Dinah asked that I “blog on what you do when patients don't pay.” I’ll try to put that question in a larger context. If a patient is seeing a physician for treatment of a mole, or of a fever, the treatment of those illnesses has no relation nor is affected by when or how the doctor is paid (other, of course, that the doctor might refuse to treat the patient). In psychodynamic therapy, where the therapist is helping the patient with relationships, anxieties, attitudes, and conflicts, everything that occurs is potentially helpful if it is understood. Observing and thinking about actions and feelings is a part of the treatment, as important a tool to the therapist as a stethoscope to a cardiologist.
Money is something loaded with meaning to most people. What does it mean that the patient forgets to pay? Does it mean “if you really cared about me you would not charge me”? Is it a reflection of anger for something that occurred in the last session? Is it a displacement of feelings from something else (“my boss didn’t give me the raise I expected”)? Is it completely inadvertent (Freud famously said “Sometimes a cigar is only a cigar”)?

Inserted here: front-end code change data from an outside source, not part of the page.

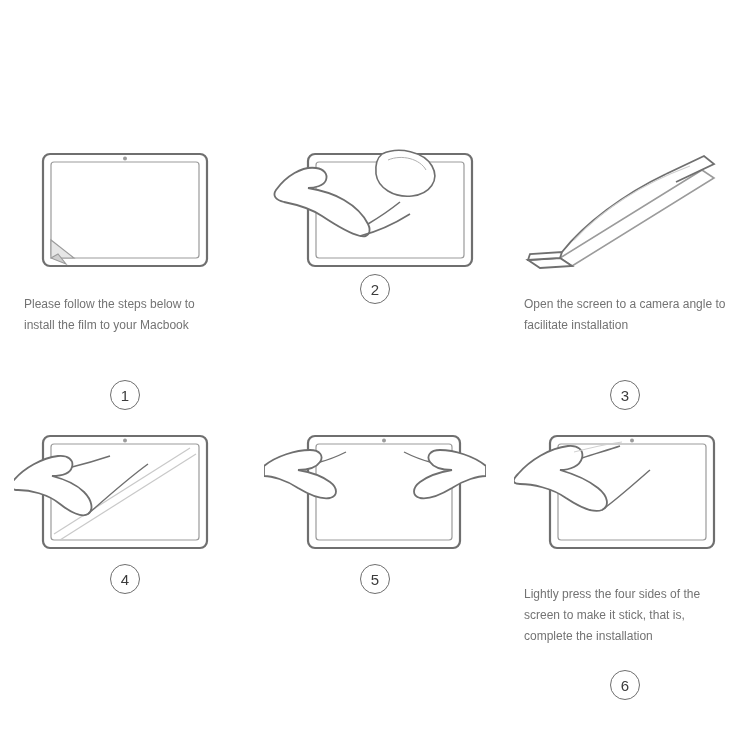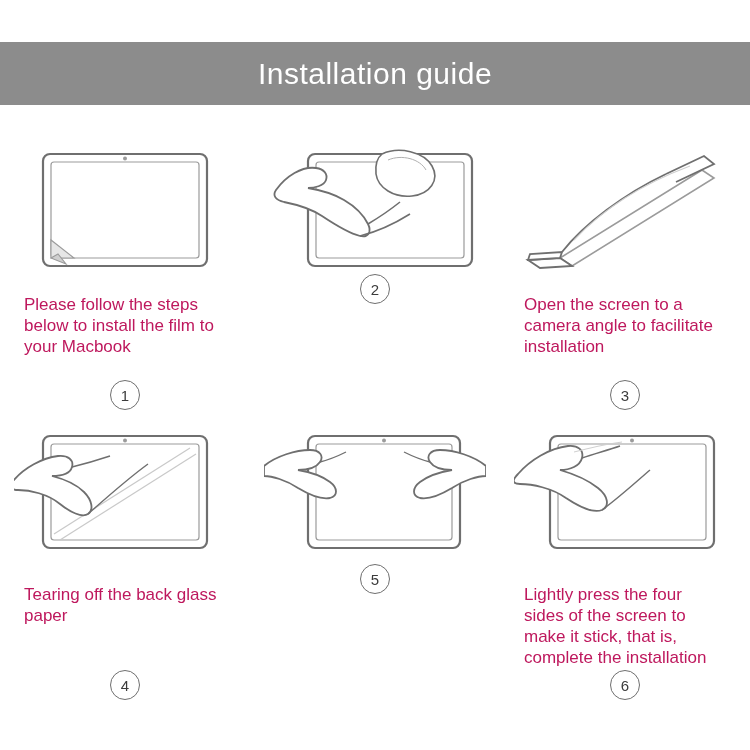"Installation guide" div.header { html: <div> <div>Installation guide</div> </div> -> none }
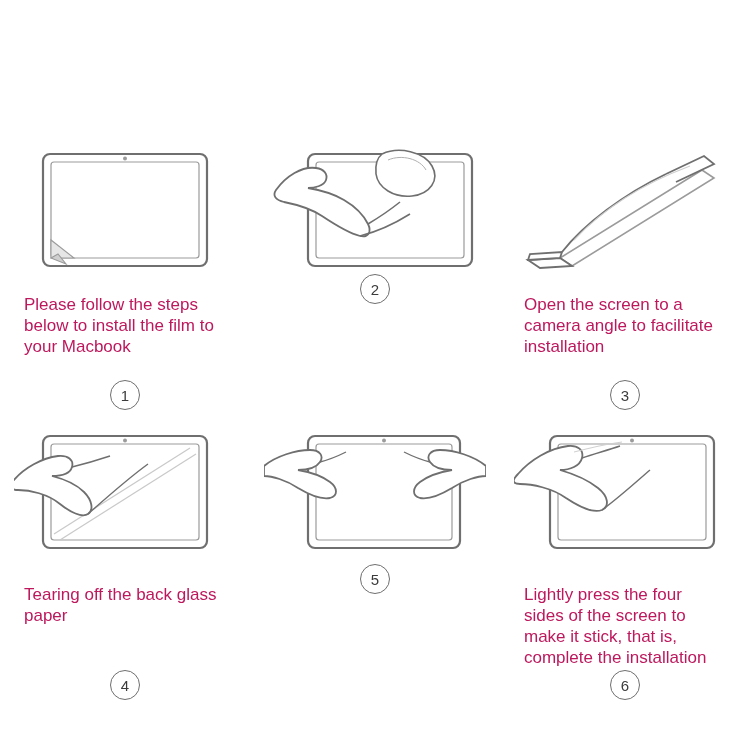"Please follow the steps below" .caption { color: #be185d -> #737373; font-size: 17px -> 12px }
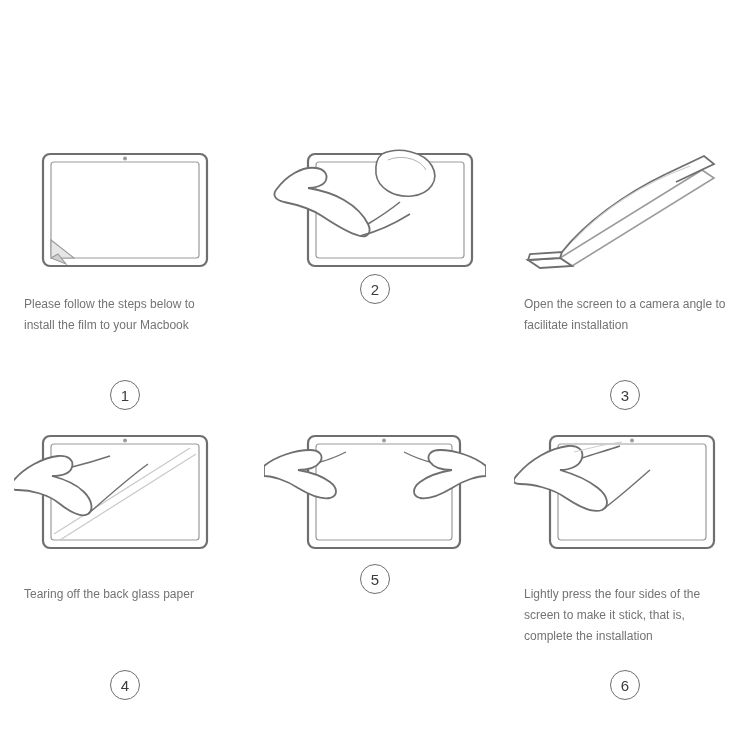"Tearing off the back glass" div.caption { html: <div>Tearing off the back glass paper</div> -> none }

There are so many possibilities, and the psychodynamic therapist wants to understand them. How the patient relates to the therapist is some part of how he relates to others. The patient hopefully starts to watch his own actions and attitudes, and also tries to understand them. A nonjudgmental stance helps the patient do this.
The therapist himself needs to be comfortable dealing with the subject of money. Sometimes beginning physicians fluctuate between feeling they are too inexperienced to be paid and feeling that they deserve anything they ask. We physicians might even (unfortunately) take on the attitudes of the insurance companies themselves (“Identification with the Aggressor”).
There are times when the treatment needs to be discontinued, or the patient referred for other care. Clearly, if the therapist has allowed a patient to go a long time without paying, without good reason thoughtfully discussed, both doctor and patient have unwittingly colluded in avoiding very important issues.
Many therapists believe it is important for the patient to pay something, regardless of his economic state. It is part of the patient’s self-esteem. It indicates a professional relationship, one in which the patient essentially is employing the therapist (physician, lawyer, accountant, et al) and in which the therapist has professional obligations to the patient. It is therefore part of the professional boundaries.
There is a curative aspect to the attitude I’m describing. To the extent that the patient can increase his ability to examine his own actions and feelings in a nonjudgmental manner he gains control over areas of life which may have been becoming increasingly difficult for him.
What have others experienced in this regard, and how do you think of these issues?